Load tests - alphagov/notifications-manuals GitHub Wiki

Normally, we run load tests on staging, from an EC2 instance (so that we know rates aren't limited by local laptop CPU/Memory/Network constraints) using live API keys. We sometimes send real messages, and sometimes we use provider stubs so that we don't have to pay or worry about deliverability stats.

We primarily use gatling to run our performance tests, which is installed on the staging performance test EC2 instance. We have a repo here: https://github.com/alphagov/notifications-performance-tests. There are instructions in the readme on how to setup and configure the load testing tool.

Making Staging ready for load tests

Normally for load tests, we make Staging look as close to live as possible. If you're only doing a low volume test - say 100 requests per second - you don't need to enable everything other than switching to use stubs for email and SMS.

For high volume load tests - 800+ requests per second - you will need to enable all options.

Setup your testing org

The provider stubs mimic the API endpoints used by the Notify SMS and email providers. Once enabled, the Notify instance you are testing will no longer be able to send emails or SMS to external recipients, and therefore you are unable to set up new users or sign in to the admin interface using a SMS or Email based 2FA code.

This means it is important to fully configure the test environment before enabling the stub-providers. Log in to the platform and set up a load test organisation, user, template, and API key required for the test. It is also recommended to have platform admin rights, and configure your yubikey as a second factor (so you can use this to log in to the admin app during a test if needed). More information can be found in the joiners process on how to do this.
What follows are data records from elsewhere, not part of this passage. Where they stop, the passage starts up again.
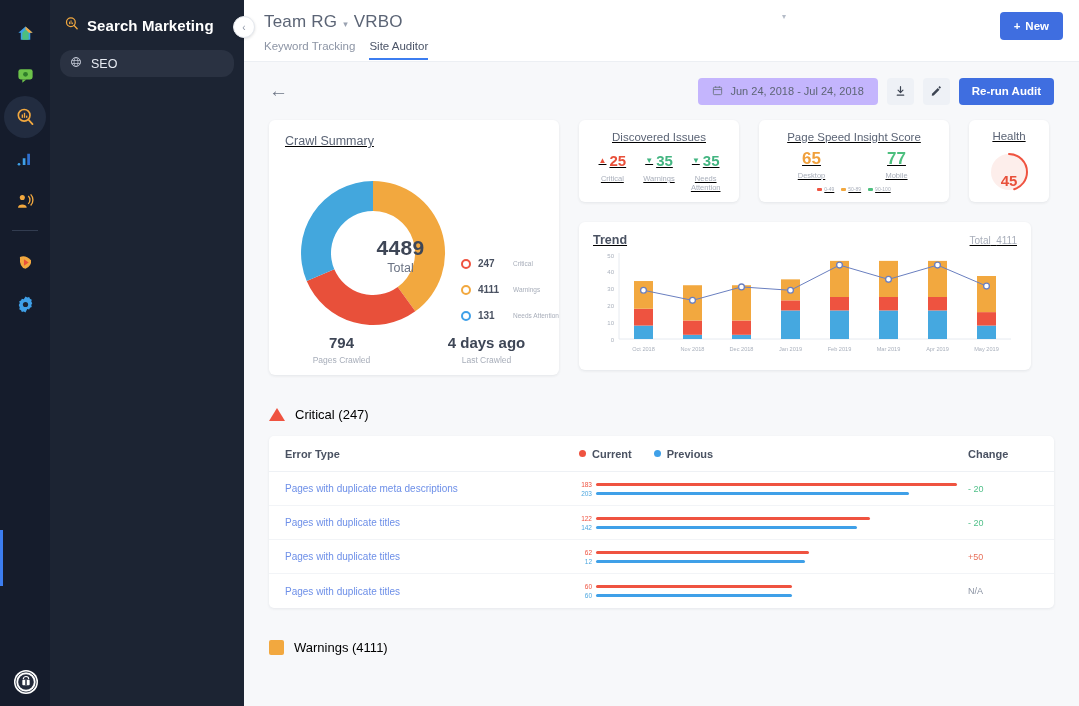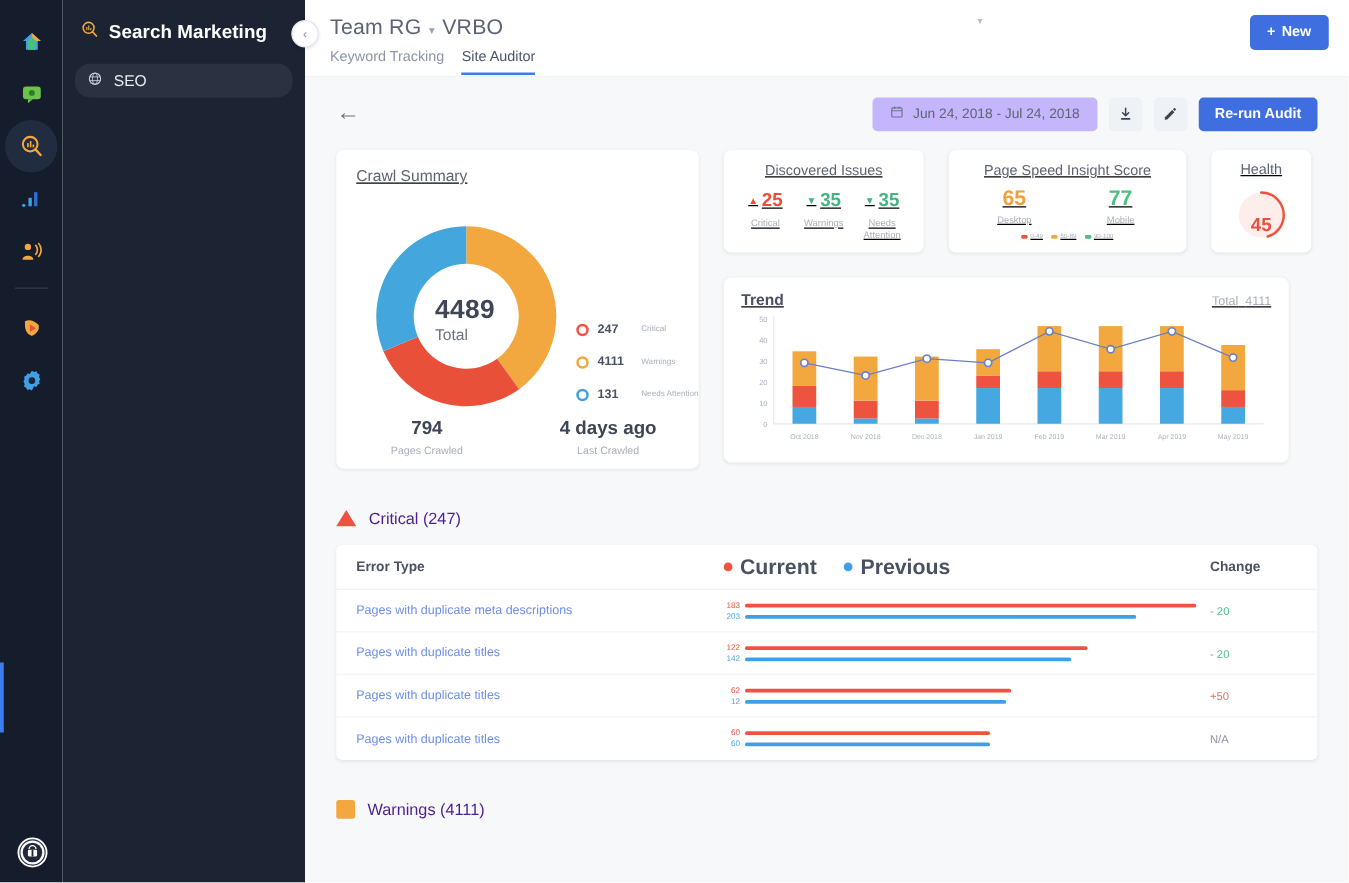"4489" .donut-center { text-align: none -> center }
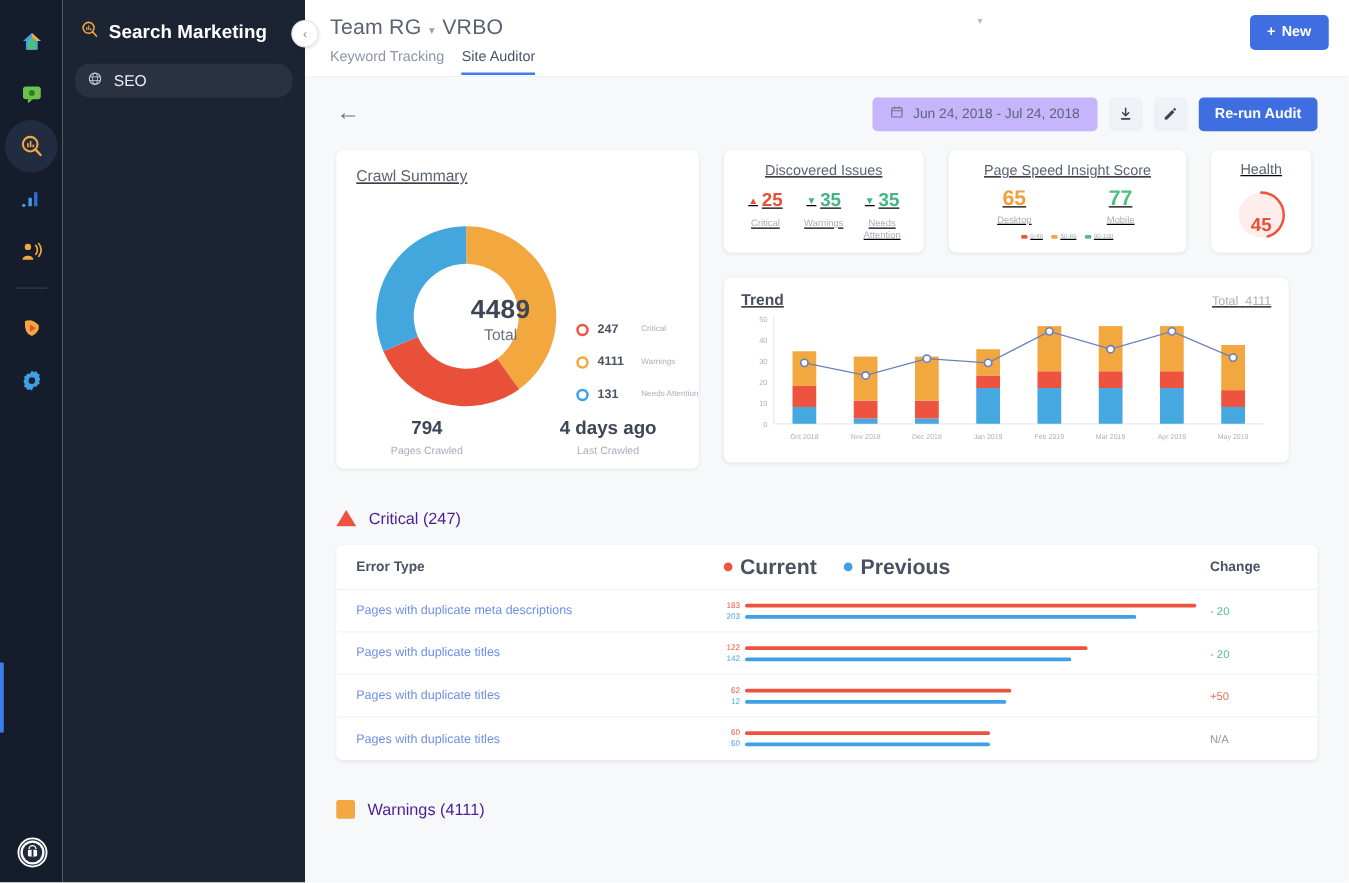"Critical (247)" .sec-title { color: #4c1d95 -> #000000 }
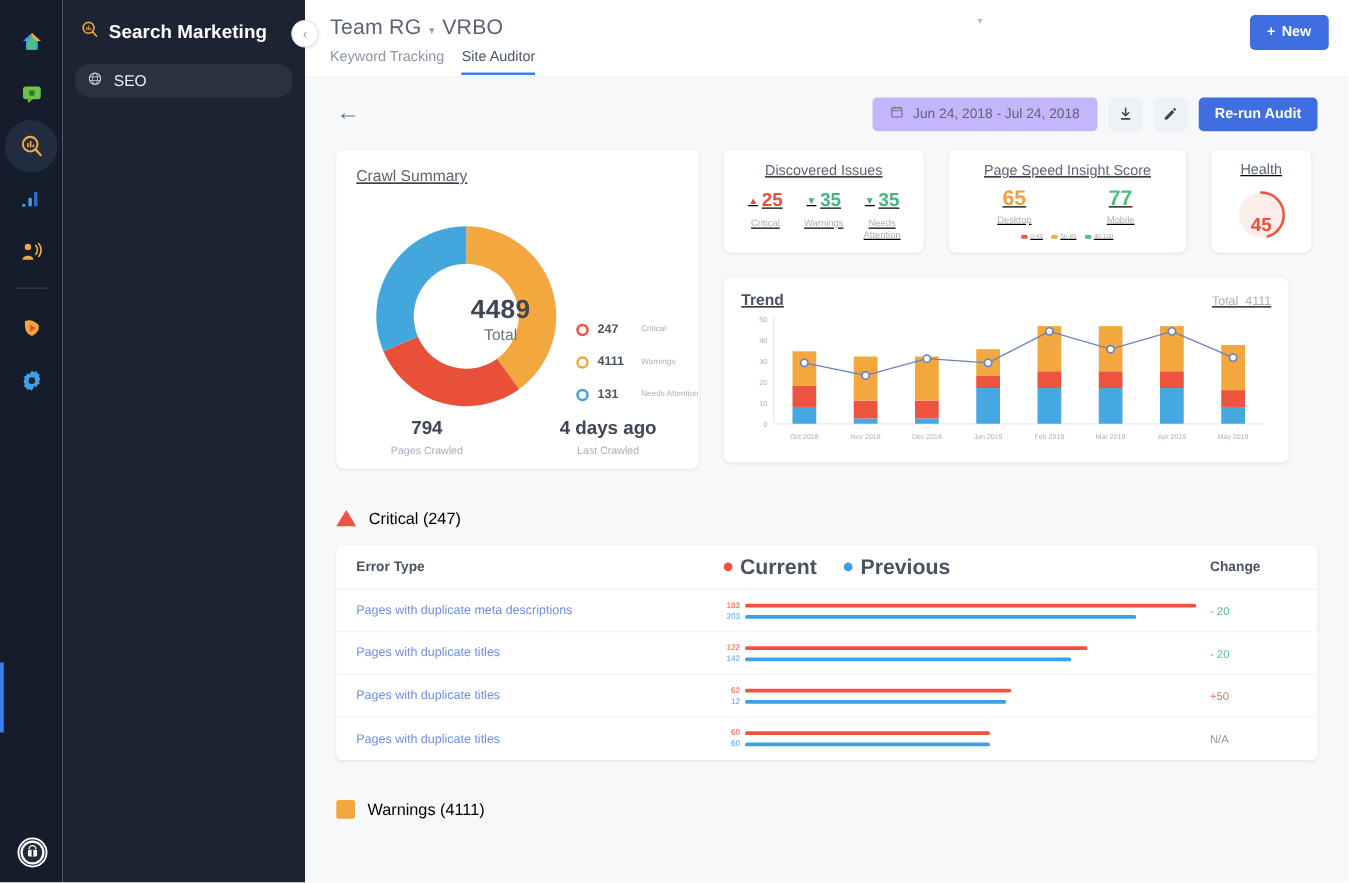"Current" .th-leg { font-size: 17px -> 11px }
Pause active staging pipelines

From notifications-aws run:

Manually pause staging deployment from concourse

Convert the environment for load testing

From notifications-aws:

Ensure you github repo is up-to-date and on the main branch.
Check there are no pending changes to staging lingering in your workspace.

cd terraform/notify-apps
gds aws notify-staging-admin -- make staging plan

The plan should be empty.

Apply load testing profiles to tfvars for staging

cd terraform/notify-apps
gds aws notify-staging-admin -- make staging profile-load apply

profile-load includes all the following options:

(profile-prod-like)[https://github.com/alphagov/notifications-aws/blob/main/terraform/tfvars/profiles/prod-scaling.tfvars]: Changes scaling options to be more production like.
(profile-sentry-disable)[https://github.com/alphagov/notifications-aws/blob/main/terraform/tfvars/profiles/disable-sentry.tfvars]: Disables sentry. Ensures we don't use all our staging sentry budget while load testing.
(profile-enable-stubs)[https://github.com/alphagov/notifications-aws/blob/main/terraform/tfvars/profiles/enable-stubs.tfvars]: Enables stubs for ses and sms messages.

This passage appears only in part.